> **GIVEN ENTRIES**:
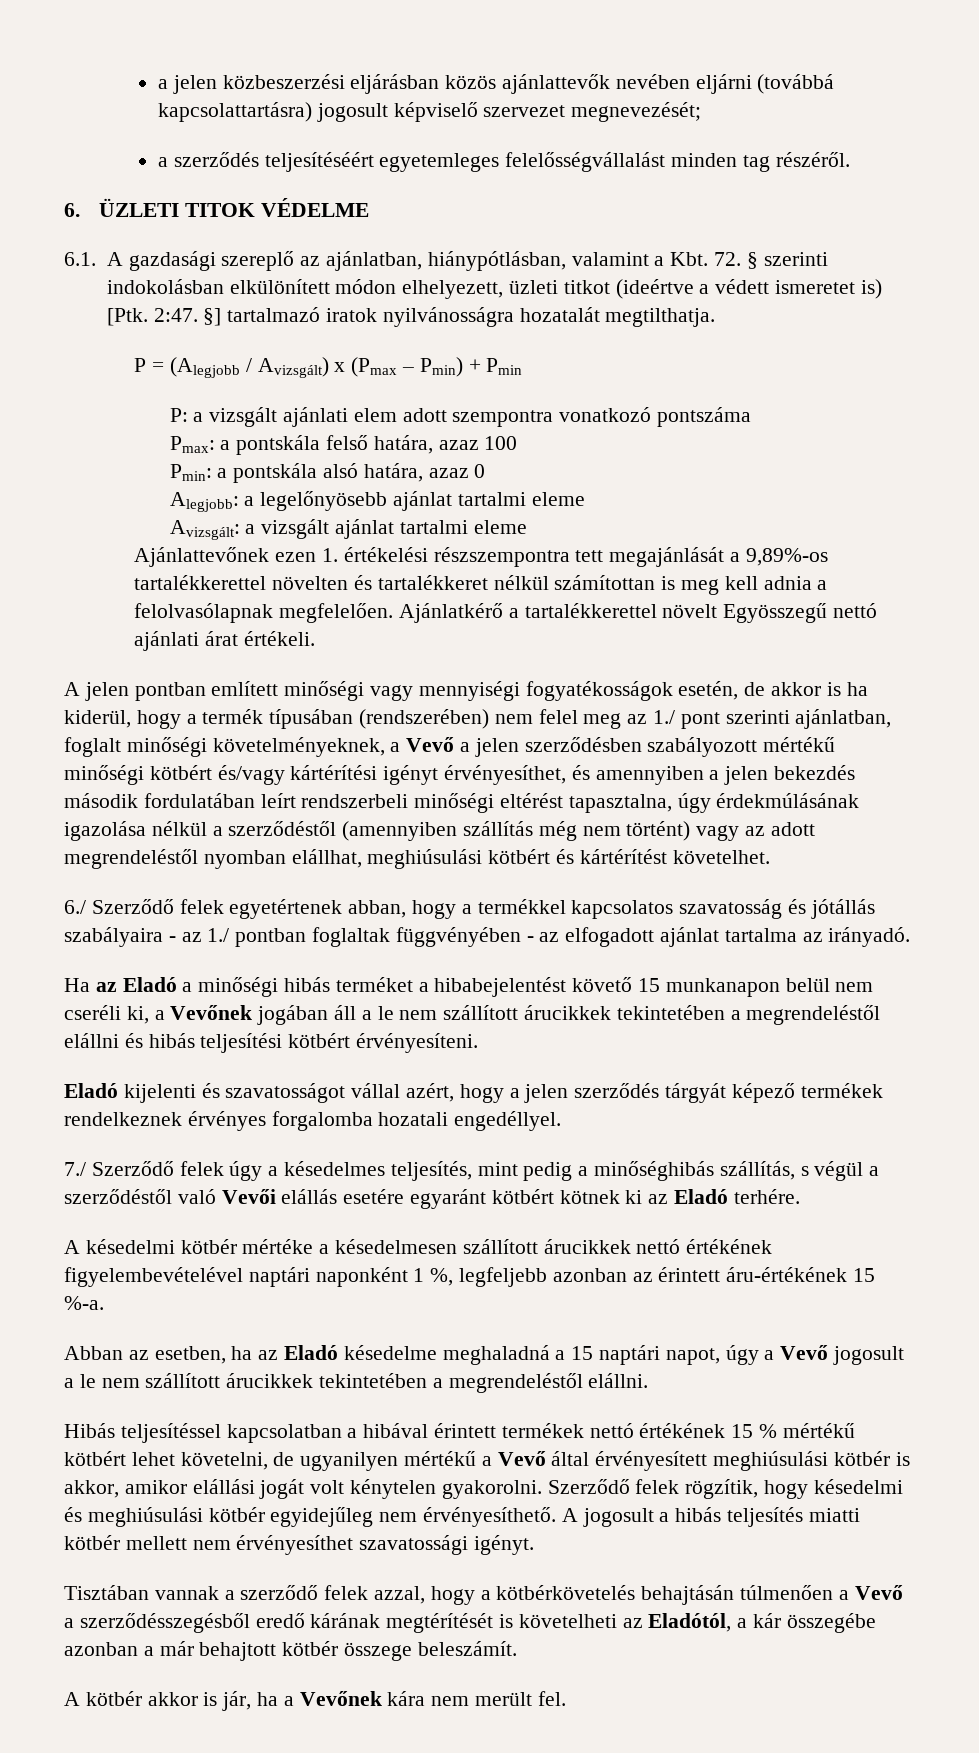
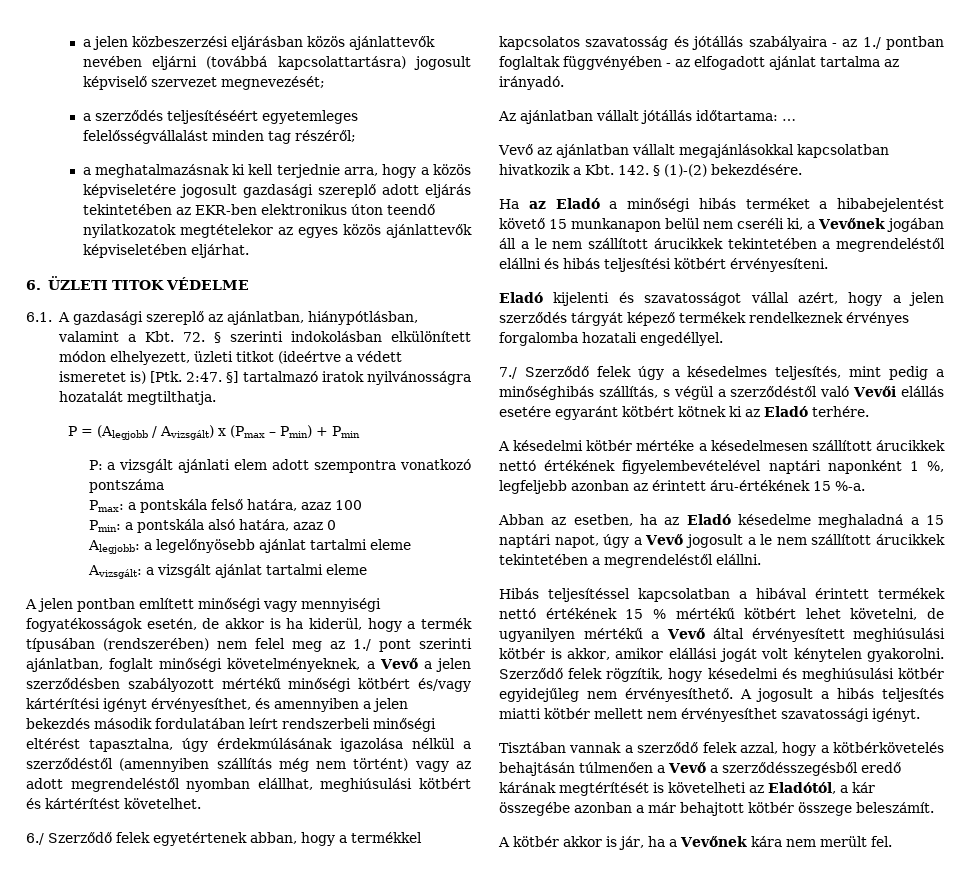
- a szerződés teljesítéséért egyetemleges felelősségvállalást minden tag részéről.
+ a szerződés teljesítéséért egyetemleges felelősségvállalást minden tag részéről;
+ a meghatalmazásnak ki kell terjednie arra, hogy a közös képviseletére jogosult gazdasági szereplő adott eljárás tekintetében az EKR-ben elektronikus úton teendő nyilatkozatok megtételekor az egyes közös ajánlattevők képviseletében eljárhat.
- Ajánlattevőnek ezen 1. értékelési részszempontra tett megajánlását a 9,89%-os tartalékkerettel növelten és tartalékkeret nélkül számítottan is meg kell adnia a felolvasólapnak megfelelően. Ajánlatkérő a tartalékkerettel növelt Egyösszegű nettó ajánlati árat értékeli.
+ Az ajánlatban vállalt jótállás időtartama: …
+ Vevő az ajánlatban vállalt megajánlásokkal kapcsolatban hivatkozik a Kbt. 142. § (1)-(2) bekezdésére.

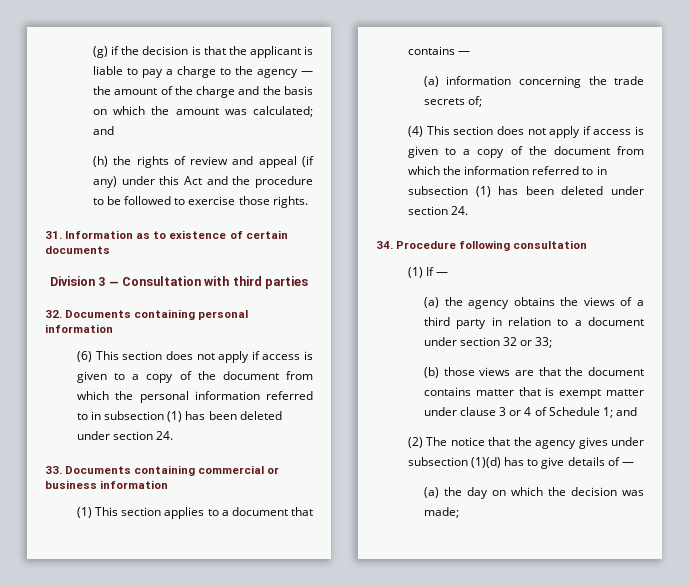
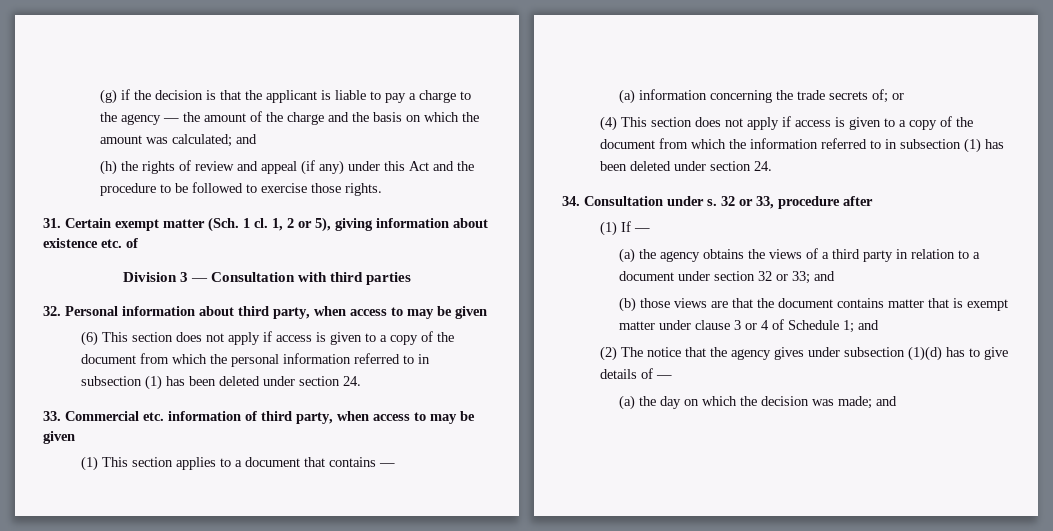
- 31. Information as to existence of certain documents
+ 31. Certain exempt matter (Sch. 1 cl. 1, 2 or 5), giving information about existence etc. of
- 32. Documents containing personal information
+ 32. Personal information about third party, when access to may be given
- 33. Documents containing commercial or business information
+ 33. Commercial etc. information of third party, when access to may be given
- (a) information concerning the trade secrets of;
+ (a) information concerning the trade secrets of; or
- 34. Procedure following consultation
+ 34. Consultation under s. 32 or 33, procedure after
- (a) the agency obtains the views of a third party in relation to a document under section 32 or 33;
+ (a) the agency obtains the views of a third party in relation to a document under section 32 or 33; and
- (a) the day on which the decision was made;
+ (a) the day on which the decision was made; and

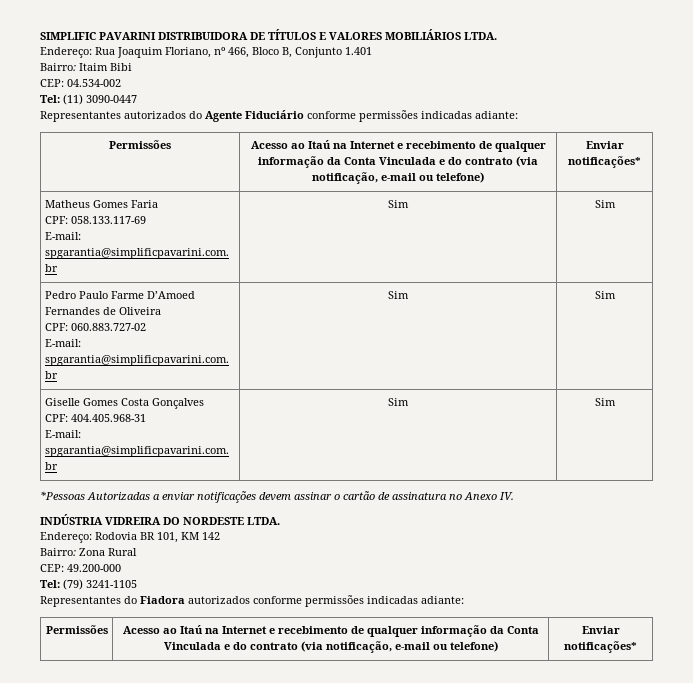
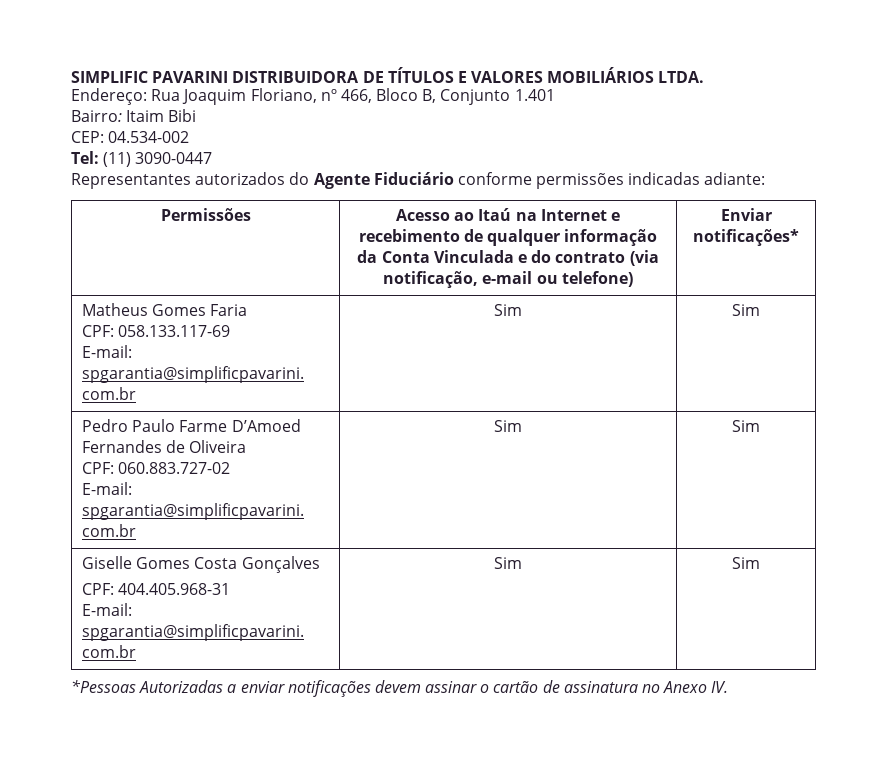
- INDÚSTRIA VIDREIRA DO NORDESTE LTDA.
- Endereço: Rodovia BR 101, KM 142
- Bairro: Zona Rural
- CEP: 49.200-000
- Tel: (79) 3241-1105
- Representantes do Fiadora autorizados conforme permissões indicadas adiante:
- Permissões | Acesso ao Itaú na Internet e recebimento de qualquer informação da Conta Vinculada e do contrato (via notificação, e-mail ou telefone) | Enviar notificações*

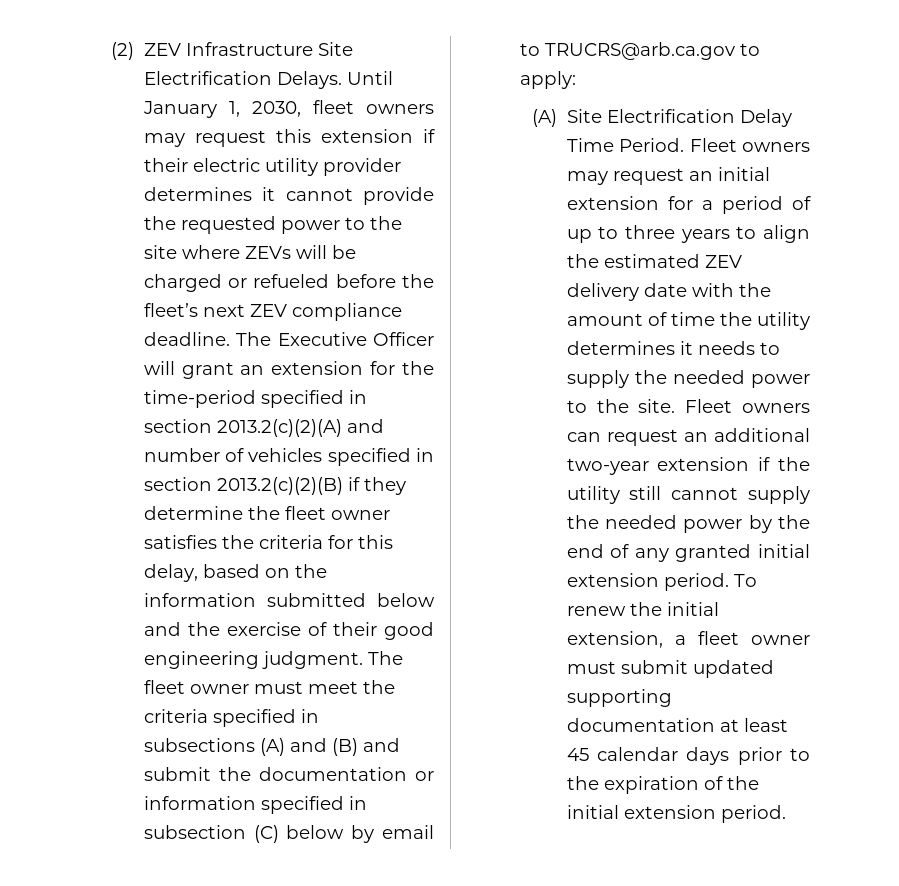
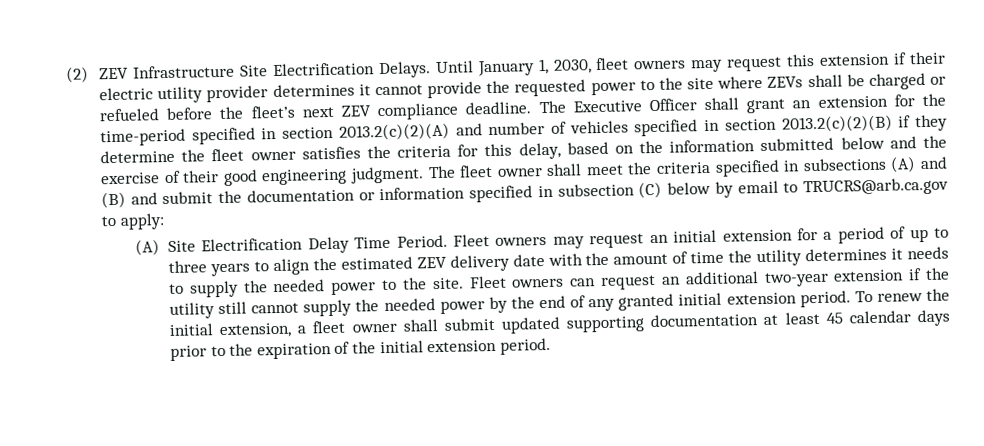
- Until January 1, 2030, fleet owners may request this extension if their electric utility provider determines it cannot provide the requested power to the site where ZEVs will be charged or refueled before the fleet’s next ZEV compliance deadline.
+ Until January 1, 2030, fleet owners may request this extension if their electric utility provider determines it cannot provide the requested power to the site where ZEVs shall be charged or refueled before the fleet’s next ZEV compliance deadline.
- The Executive Officer will grant an extension for the time-period specified in section 2013.2(c)(2)(A) and number of vehicles specified in section 2013.2(c)(2)(B) if they determine the fleet owner satisfies the criteria for this delay, based on the information submitted below and the exercise of their good engineering judgment.
+ The Executive Officer shall grant an extension for the time-period specified in section 2013.2(c)(2)(A) and number of vehicles specified in section 2013.2(c)(2)(B) if they determine the fleet owner satisfies the criteria for this delay, based on the information submitted below and the exercise of their good engineering judgment.
- The fleet owner must meet the criteria specified in subsections (A) and (B) and submit the documentation or information specified in subsection (C) below by email to TRUCRS@arb.ca.gov to apply:
+ The fleet owner shall meet the criteria specified in subsections (A) and (B) and submit the documentation or information specified in subsection (C) below by email to TRUCRS@arb.ca.gov to apply:
- To renew the initial extension, a fleet owner must submit updated supporting documentation at least 45 calendar days prior to the expiration of the initial extension period.
+ To renew the initial extension, a fleet owner shall submit updated supporting documentation at least 45 calendar days prior to the expiration of the initial extension period.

> **INSTRUCTIONS TO FOLLOW**: Within the listing above, the lines from the one with "- (a) the agency" through the one with "- The Executive" are to be given again word for word. Do not include pictures.

> **RESULT FOR THIS EXERCISE**:
- (a) the agency obtains the views of a third party in relation to a document under section 32 or 33;
+ (a) the agency obtains the views of a third party in relation to a document under section 32 or 33; and
- (a) the day on which the decision was made;
+ (a) the day on which the decision was made; and

- INDÚSTRIA VIDREIRA DO NORDESTE LTDA.
- Endereço: Rodovia BR 101, KM 142
- Bairro: Zona Rural
- CEP: 49.200-000
- Tel: (79) 3241-1105
- Representantes do Fiadora autorizados conforme permissões indicadas adiante:
- Permissões | Acesso ao Itaú na Internet e recebimento de qualquer informação da Conta Vinculada e do contrato (via notificação, e-mail ou telefone) | Enviar notificações*

- Until January 1, 2030, fleet owners may request this extension if their electric utility provider determines it cannot provide the requested power to the site where ZEVs will be charged or refueled before the fleet’s next ZEV compliance deadline.
+ Until January 1, 2030, fleet owners may request this extension if their electric utility provider determines it cannot provide the requested power to the site where ZEVs shall be charged or refueled before the fleet’s next ZEV compliance deadline.
- The Executive Officer will grant an extension for the time-period specified in section 2013.2(c)(2)(A) and number of vehicles specified in section 2013.2(c)(2)(B) if they determine the fleet owner satisfies the criteria for this delay, based on the information submitted below and the exercise of their good engineering judgment.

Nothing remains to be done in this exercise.